TASK OBJECTIVE →
Everything from the line that contains "html: <div> <div>" through the last line below should be transcribed exactly, except the pictures.

--- GIVEN DATA ---

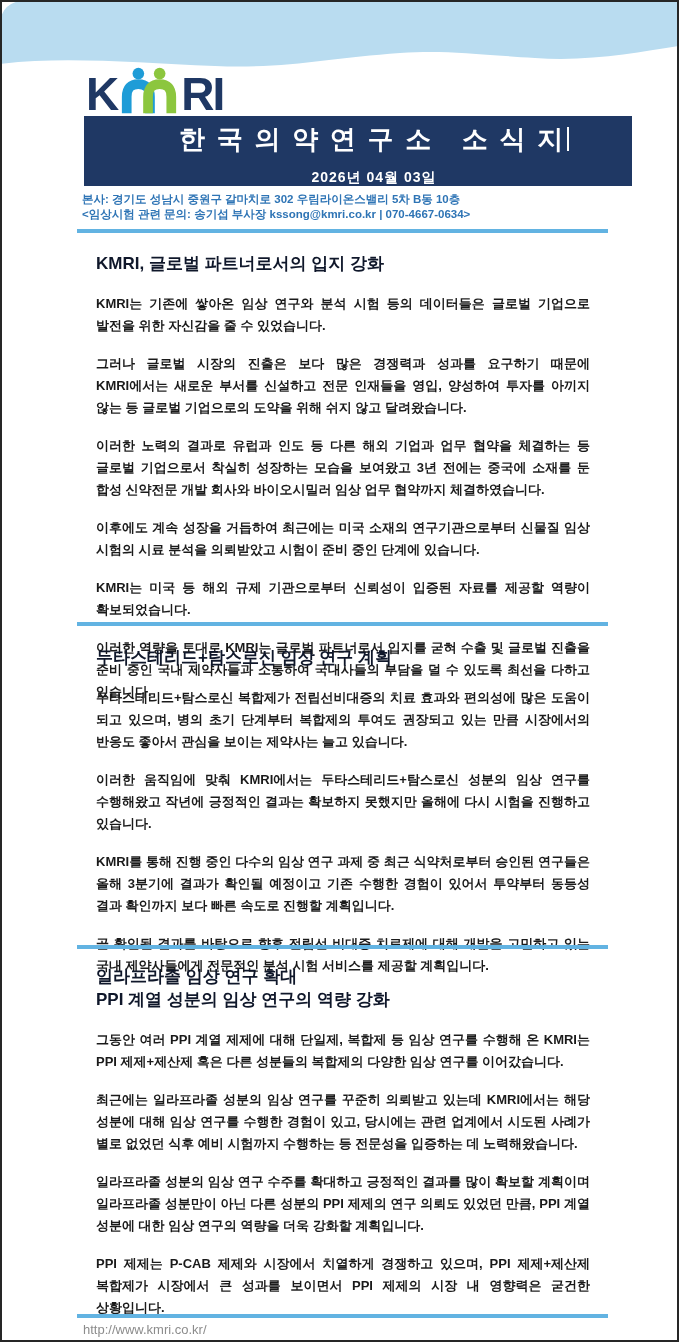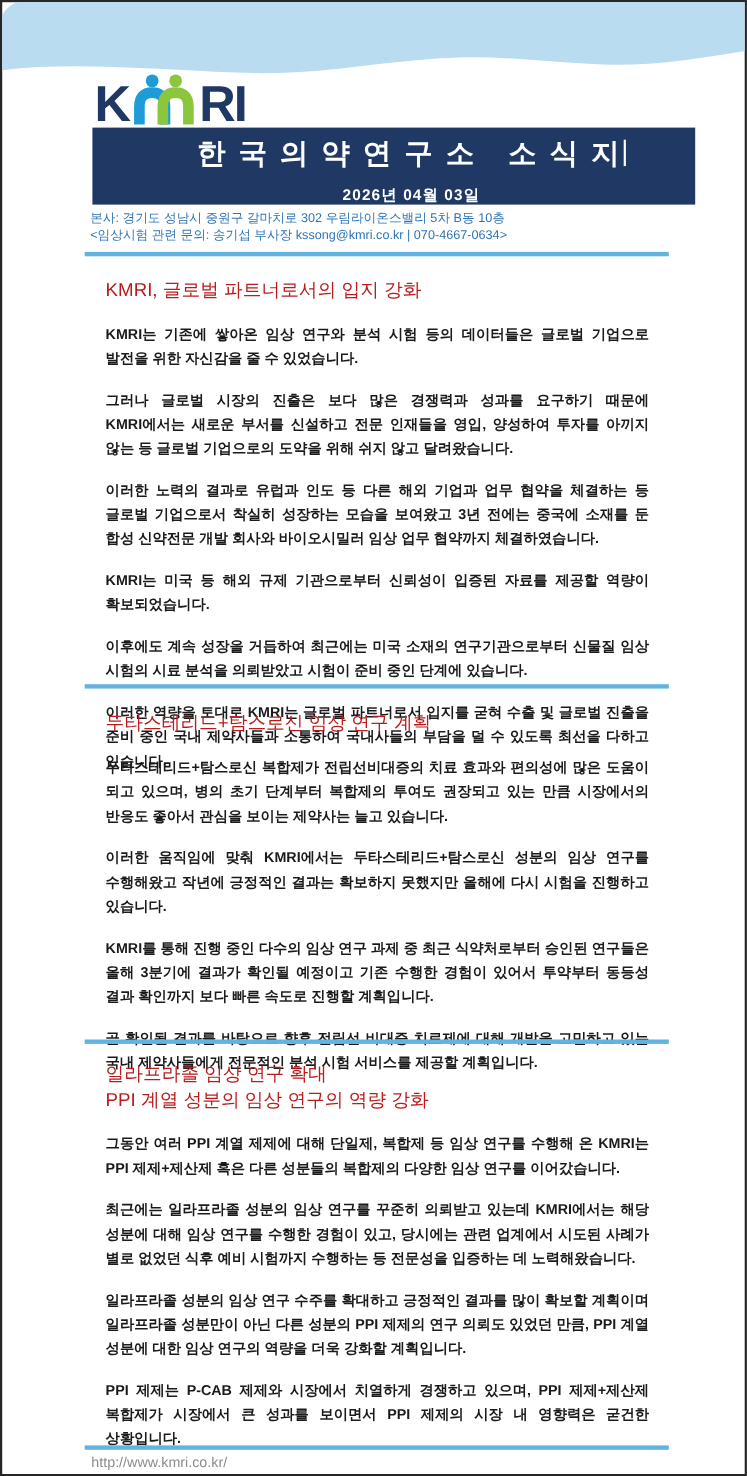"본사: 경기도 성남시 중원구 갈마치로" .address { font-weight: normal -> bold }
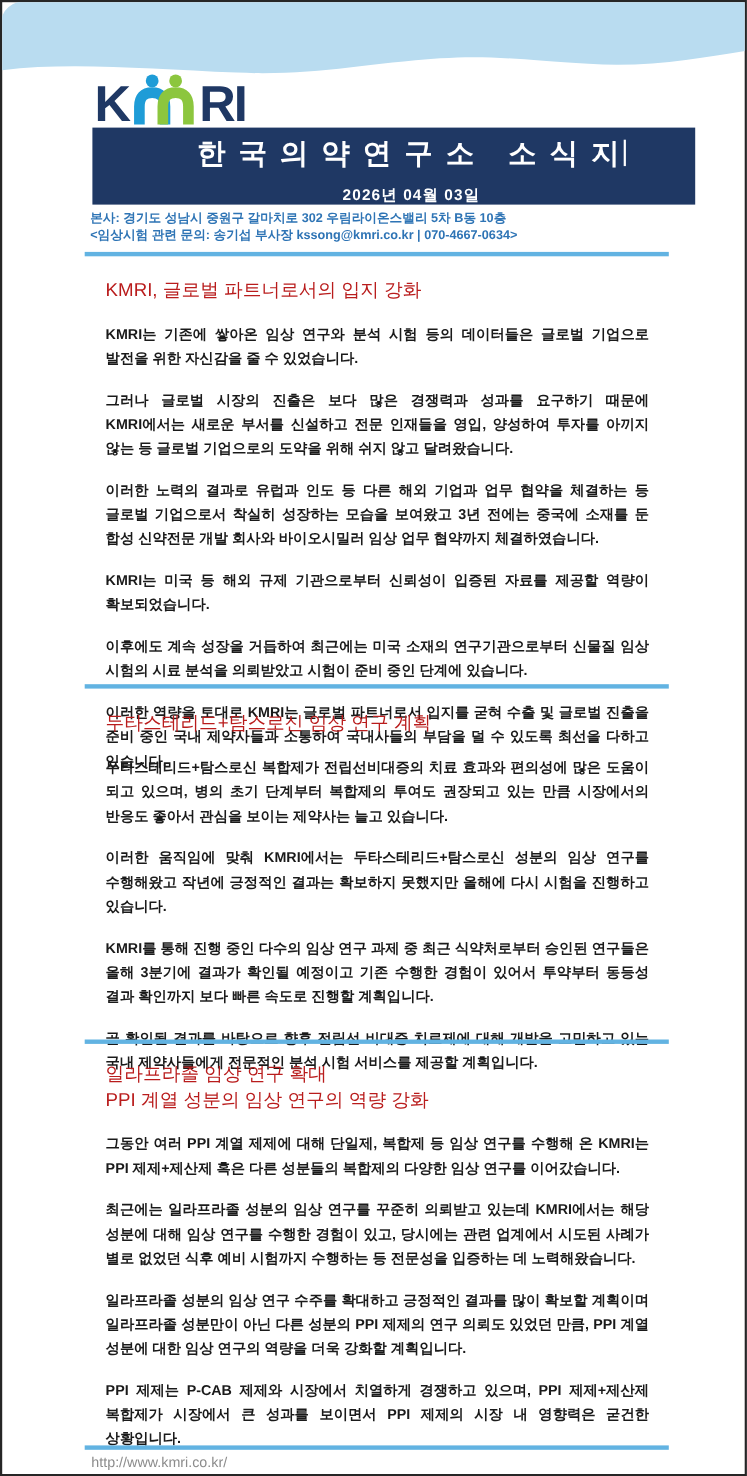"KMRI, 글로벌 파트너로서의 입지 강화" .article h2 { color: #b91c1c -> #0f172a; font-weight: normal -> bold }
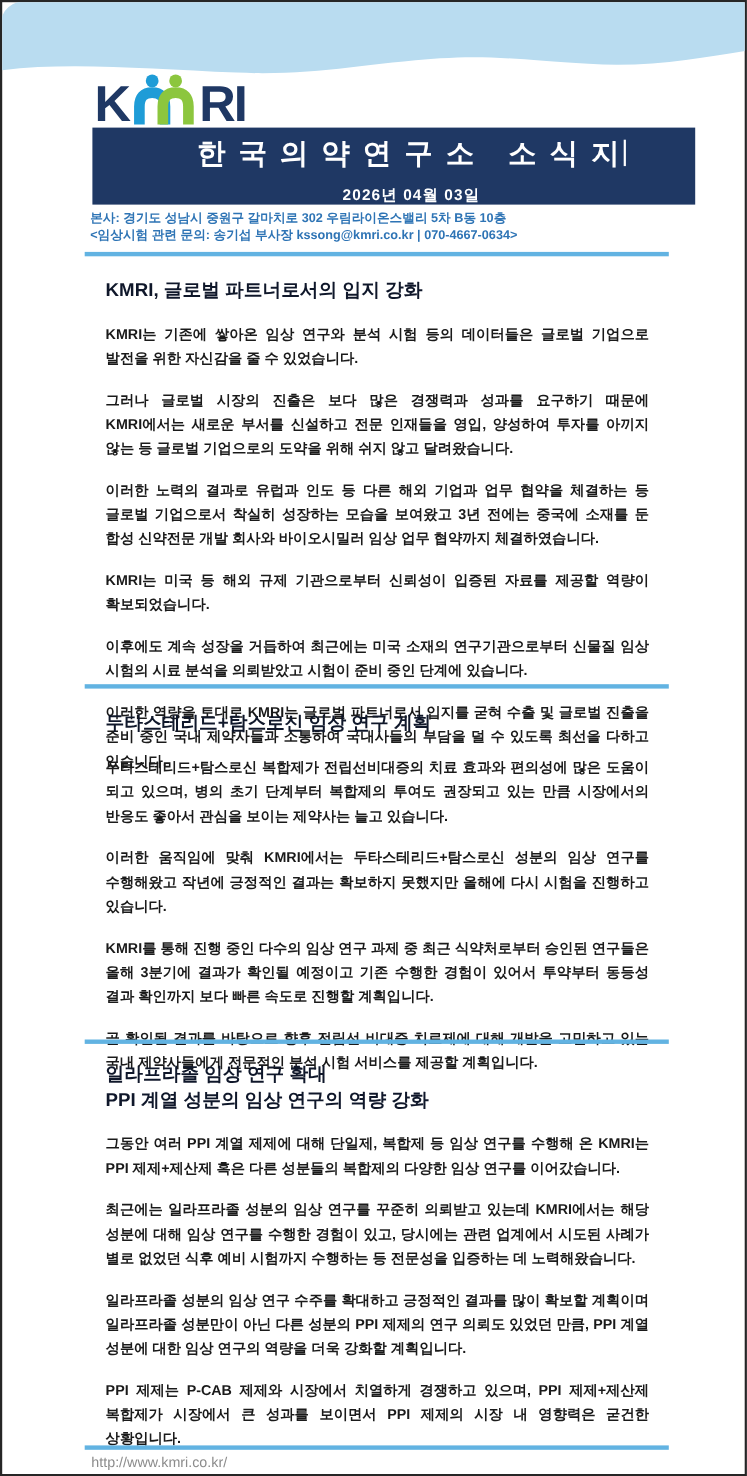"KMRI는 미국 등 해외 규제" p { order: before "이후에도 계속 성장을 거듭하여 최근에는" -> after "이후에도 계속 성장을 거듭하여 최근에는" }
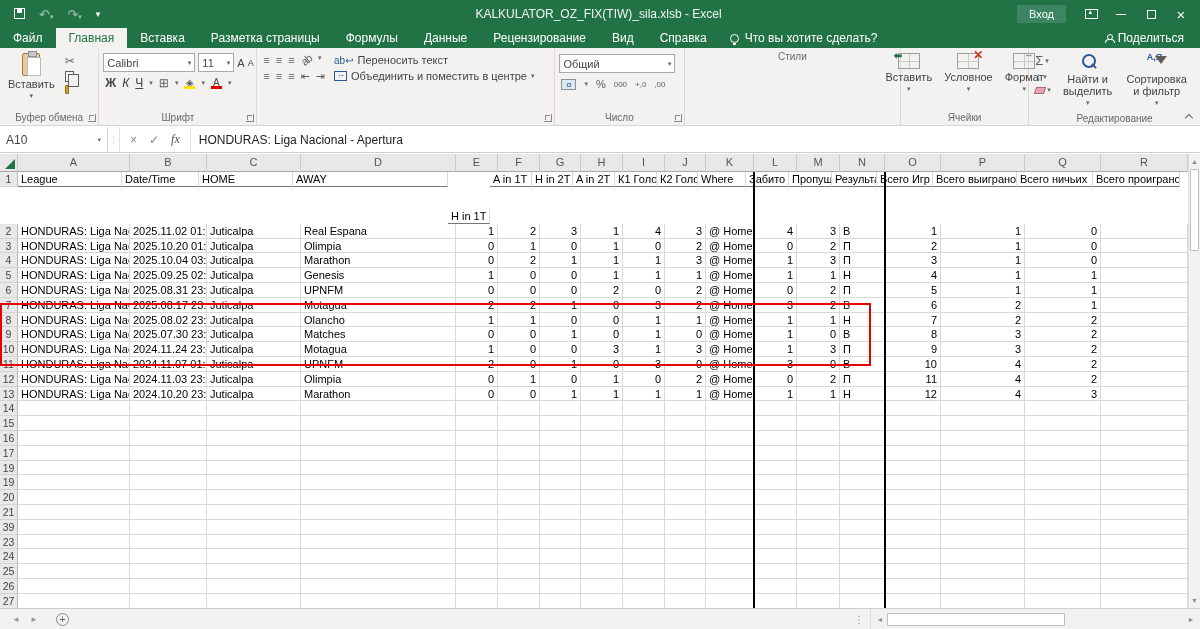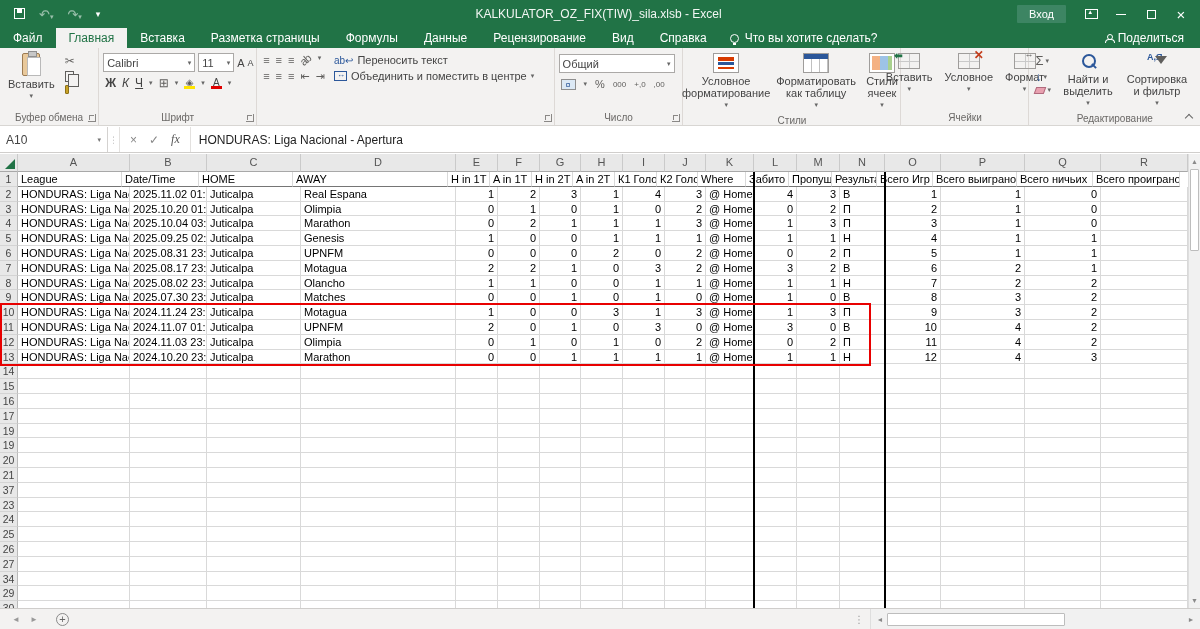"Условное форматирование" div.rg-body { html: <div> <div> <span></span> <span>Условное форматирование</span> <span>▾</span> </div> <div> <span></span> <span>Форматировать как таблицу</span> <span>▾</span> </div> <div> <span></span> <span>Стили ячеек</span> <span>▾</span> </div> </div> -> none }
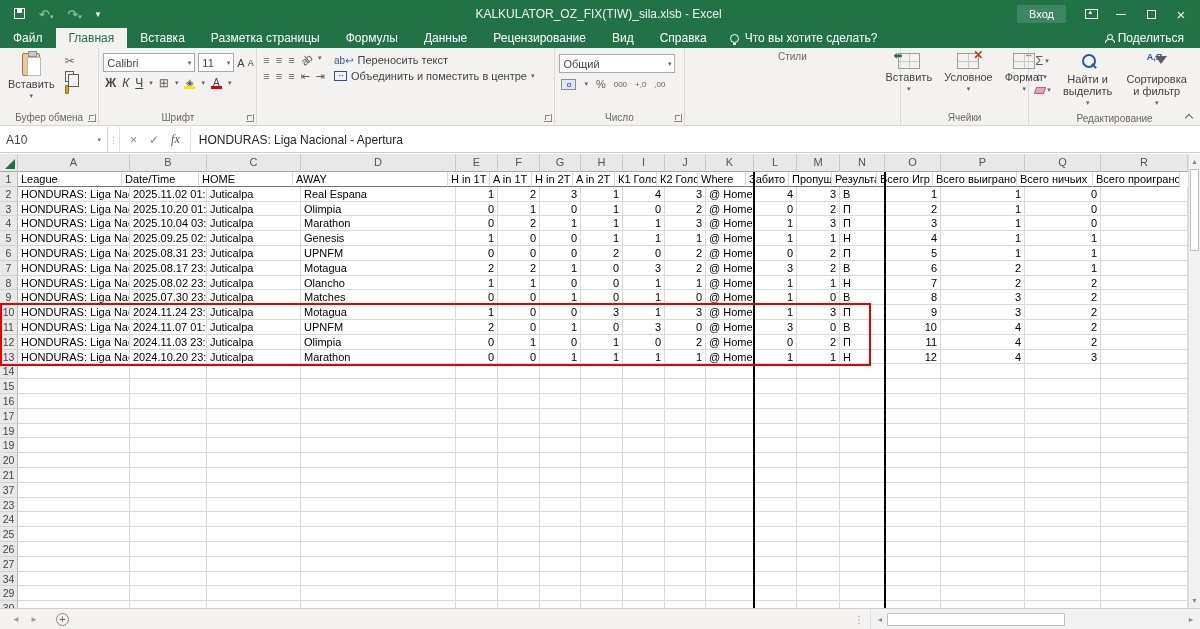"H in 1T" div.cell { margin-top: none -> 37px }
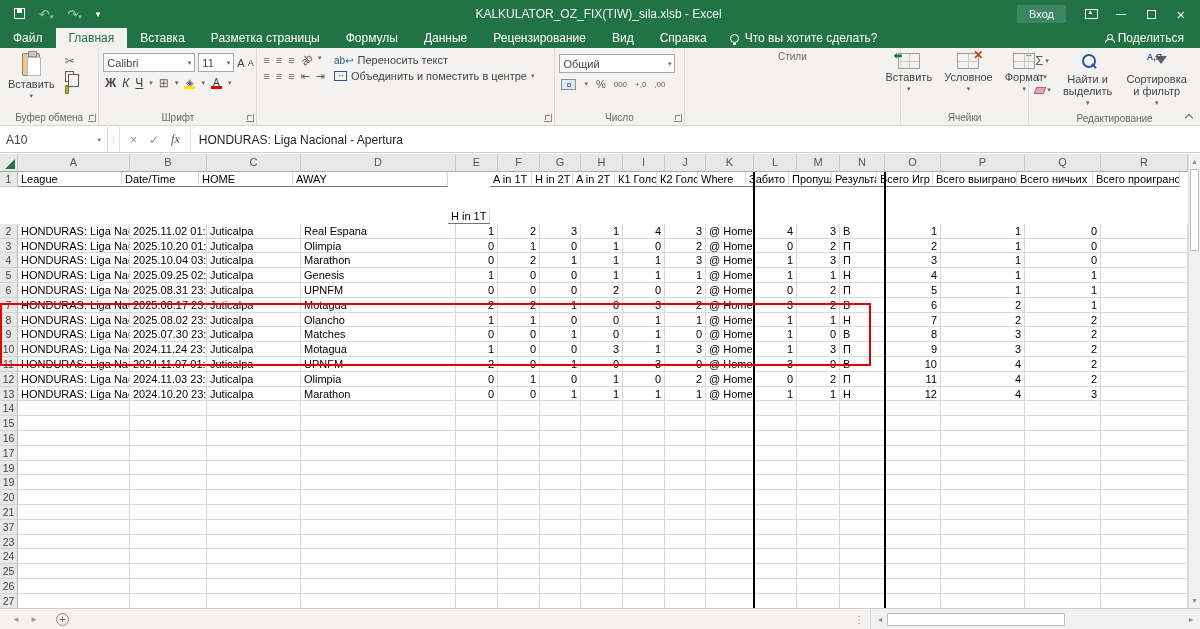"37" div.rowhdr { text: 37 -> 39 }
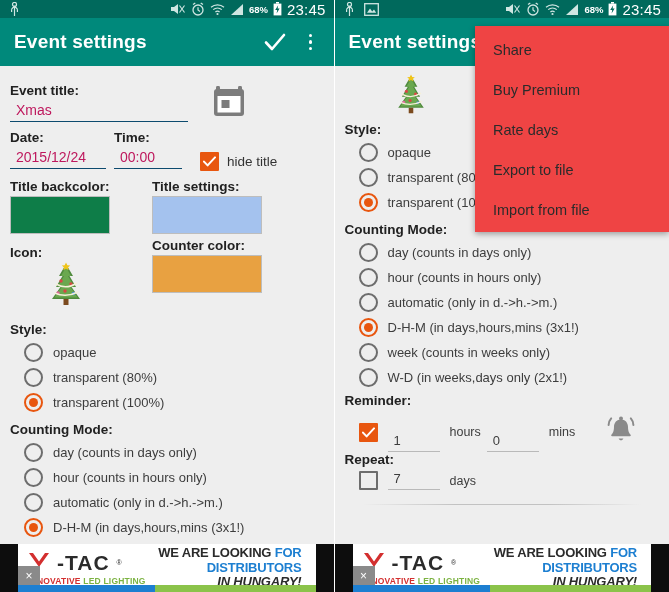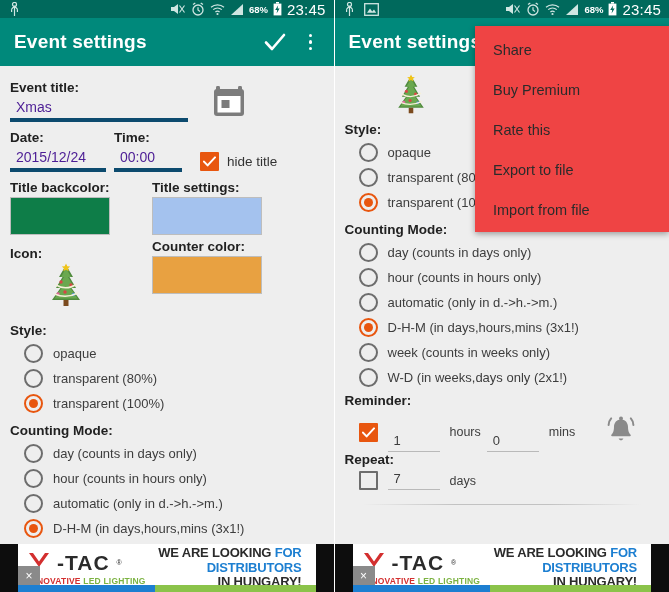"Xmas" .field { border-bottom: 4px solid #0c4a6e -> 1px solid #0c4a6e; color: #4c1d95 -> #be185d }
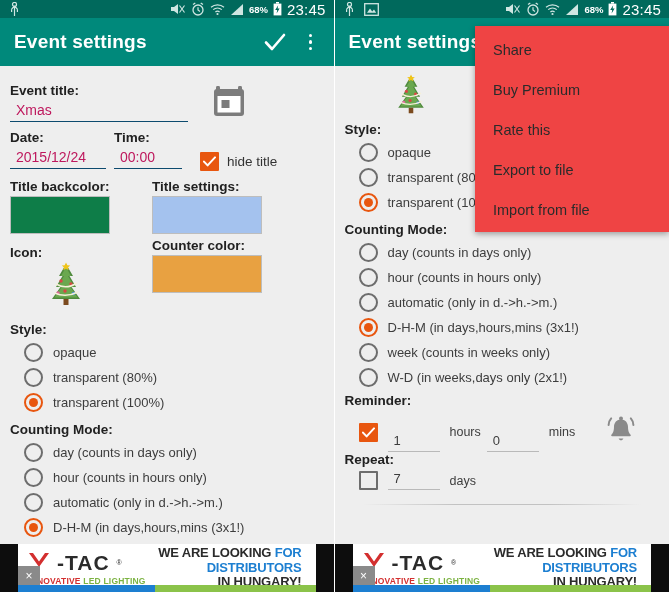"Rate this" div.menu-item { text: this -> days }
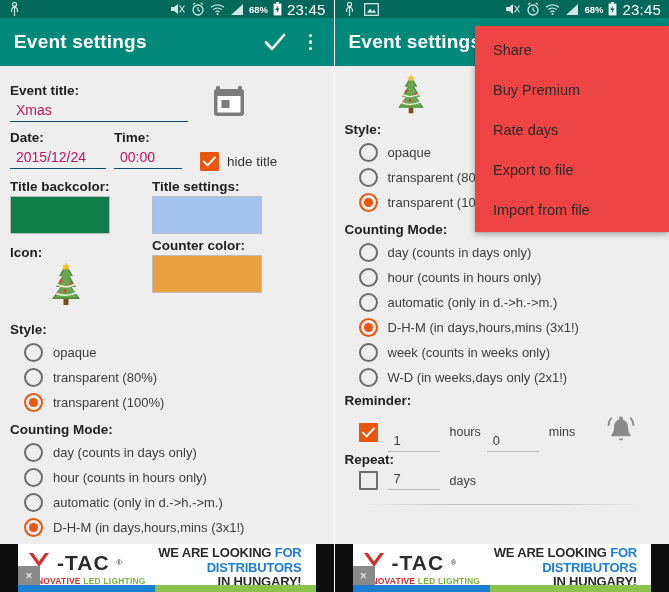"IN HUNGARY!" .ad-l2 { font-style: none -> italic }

---

SOLUTION →
"Условное форматирование" div.rg-body { html: <div> <div> <span></span> <span>Условное форматирование</span> <span>▾</span> </div> <div> <span></span> <span>Форматировать как таблицу</span> <span>▾</span> </div> <div> <span></span> <span>Стили ячеек</span> <span>▾</span> </div> </div> -> none }
"H in 1T" div.cell { margin-top: none -> 37px }
"37" div.rowhdr { text: 37 -> 39 }
"Xmas" .field { border-bottom: 4px solid #0c4a6e -> 1px solid #0c4a6e; color: #4c1d95 -> #be185d }
"Rate this" div.menu-item { text: this -> days }
"IN HUNGARY!" .ad-l2 { font-style: none -> italic }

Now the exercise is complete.